Com o aumento da escolarização temos hoje ao nosso dispor verdadeiros “produtores de conhecimento” que poderão, desde que estimulados, contribuir para o bem comum e desenvolvimento da sociedade nas suas várias dimensões.

Falo da produção científica e de conteúdos, resultantes entre outros, de teses de investigação, mestrado e doutoramento que, podendo ter por base e pano de fundo o Município de Arouca, o seu contexto e realidade, ser este o alvo de estudo.

Neste sentido, seria importante e primordial estimular e apoiar na orientação para os temas nas diversas áreas do conhecimento (biologia, sociologia, antropologia, arte, estudos da comunicação, marketing, administração, arqueologia, geografia, história, contabilidade, economia, gestão, direito, psicologia, filosofia, desporto, saúde, música…) que naturalmente pudessem ter aplicabilidade no e ao nosso território.

Depois de percepcionado quem são, o que estudam os nossos alunos arouquenses e por que universidades e outros estabelecimentos de ensino (Portugal ou Estrangeiro) gravitam, importa motivar e influenciar positivamente para que os mesmos, no final dessa etapa e dos seus estudos, desenvolvam os seus projectos tendo por base a “realidade do campo de estudo” e a aplicação da investigação operacional ao concelho de Arouca, nas suas mais diversas vertentes e problemáticas: floresta, incêndios, demografia, mobilidade, tecnologias de informação e comunicação, arqueologia, biologia, turismo, saúde, desporto, ambiente, zoologia, desporto, gestão e planeamento do território…

Por exemplo, quantos estudos ou monografias foram produzidos sobre a temática da floresta nas suas várias vertentes (ambiental, incêndios, economia, desenvolvimento rural) sobre o território de Arouca?; A raça arouquesa?; O desenvolvimento social, económico? A demografia?; etc…

Trabalhando este assunto de forma pensada e estruturada, estabelecendo parcerias com universidades, criando um repositório de conhecimento, estou certo que teríamos ainda mais os nossos estudantes motivados, integrados activamente, “quiçá” poderem ficar por cá e contribuírem para o desenvolvimento do nosso concelho.

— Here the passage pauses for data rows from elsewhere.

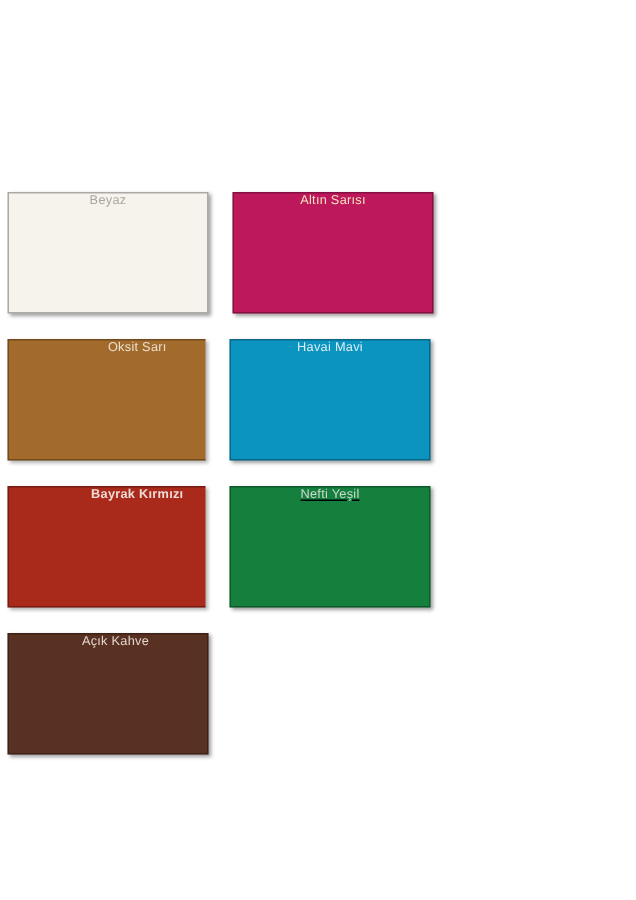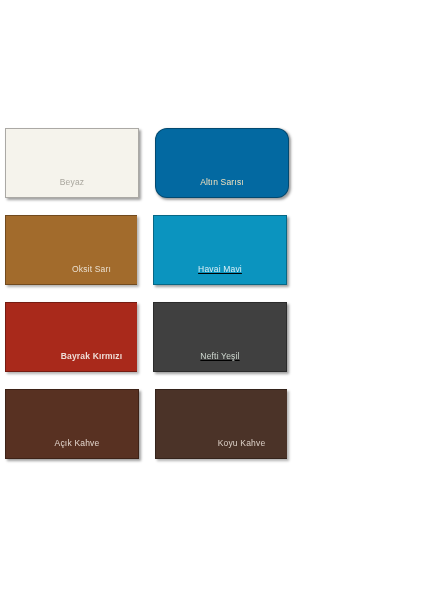--- a/index.html
+++ b/index.html
@@ -39,11 +39,10 @@
     position: relative;
     box-sizing: border-box;
     width: 134px;
-    height: 70px;
+    height: 81px;
     border: 1px solid rgba(0, 0, 0, 0.30);
     box-shadow: 1.5px 1.5px 2.5px rgba(0, 0, 0, 0.38);
     display: flex;
-    align-items: flex-end;
     justify-content: center;
     overflow: hidden;
   }

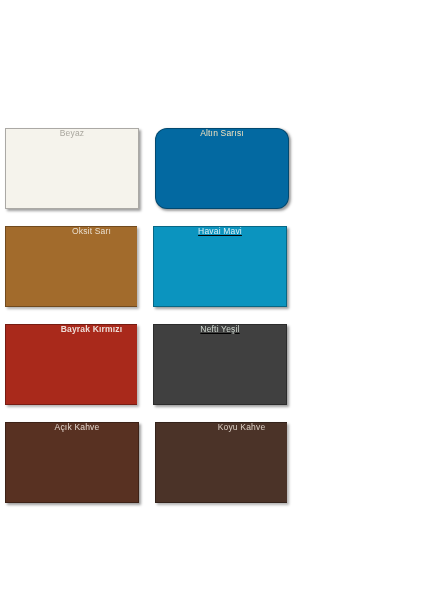--- a/index.html
+++ b/index.html
@@ -75,7 +75,7 @@
       <div class="swatch" style="background: rgb(245, 243, 236);">
         <span class="swatch-label" style="color: rgb(169, 166, 158);">Beyaz</span>
       </div>
-      <div class="swatch" style="background: #0369a1; border-radius: 12px;">
+      <div class="swatch" style="background: #be185d;">
         <span class="swatch-label" style="color: rgb(243, 226, 190);">Altın Sarısı</span>
       </div>
       <div class="swatch col-3" style="background: rgb(162, 107, 44);">

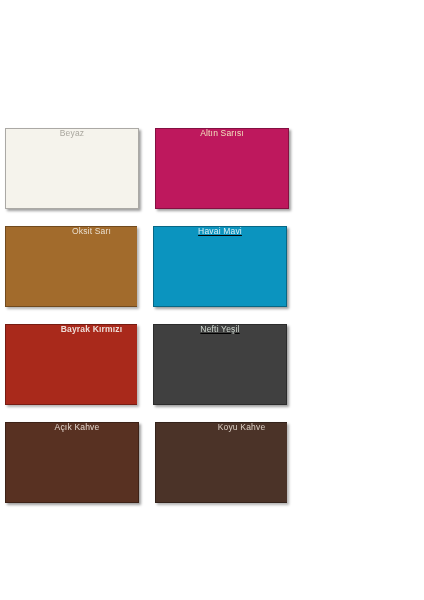--- a/index.html
+++ b/index.html
@@ -81,7 +81,7 @@
       <div class="swatch col-3" style="background: rgb(162, 107, 44);">
         <span class="swatch-label" style="color: rgb(234, 223, 207);">Oksit Sarı</span>
       </div>
-      <div class="swatch" style="background: rgb(11, 148, 191); text-decoration: underline;">
+      <div class="swatch" style="background: rgb(11, 148, 191);">
         <span class="swatch-label" style="color: rgb(220, 239, 246);">Havai Mavi</span>
       </div>
       <div class="swatch col-3" style="background: rgb(169, 41, 27); font-weight: bold;">

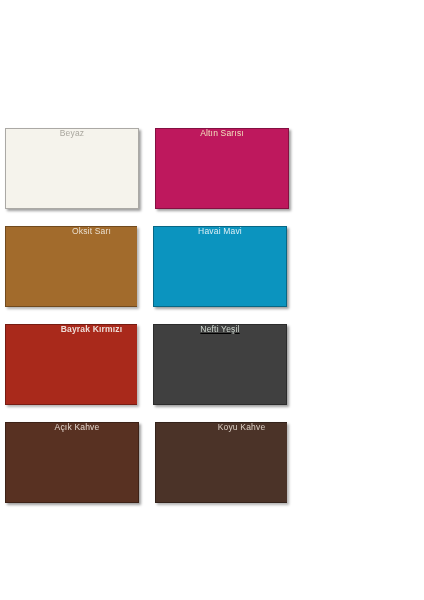--- a/index.html
+++ b/index.html
@@ -87,7 +87,7 @@
       <div class="swatch col-3" style="background: rgb(169, 41, 27); font-weight: bold;">
         <span class="swatch-label" style="color: rgb(238, 220, 214);">Bayrak Kırmızı</span>
       </div>
-      <div class="swatch" style="background: #404040; text-decoration: underline;">
+      <div class="swatch" style="background: #15803d; text-decoration: underline;">
         <span class="swatch-label" style="color: rgb(207, 216, 208);">Nefti Yeşil</span>
       </div>
       <div class="swatch" style="background: rgb(88, 49, 34);">

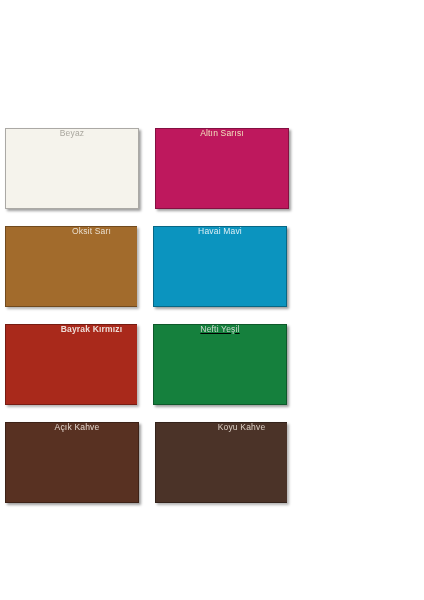--- a/index.html
+++ b/index.html
@@ -93,9 +93,6 @@
       <div class="swatch" style="background: rgb(88, 49, 34);">
         <span class="swatch-label" style="color: rgb(227, 214, 205); margin-left: 10px;">Açık Kahve</span>
       </div>
-      <div class="swatch col-3" style="background: rgb(75, 51, 40);">
-        <span class="swatch-label" style="color: rgb(222, 210, 201);">Koyu Kahve</span>
-      </div>
     </div>
 </div>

Certamente que, o Município e as Instituições de Ensino Cientifico e Tecnológico, entre outras, estimulando e premiando por mérito, financeiramente ou mesmo através do crowdfunding, estariam a dar um forte contributo para que o “produto final” para além do fim “académico”, servisse também de instrumento de trabalho, de apoio à tomada de decisão e ao desenvolvimento sustentável e sustentado de Arouca.

Ser inteligente significa também, ser aquele que é capaz de por a inteligência ao serviço dos outros.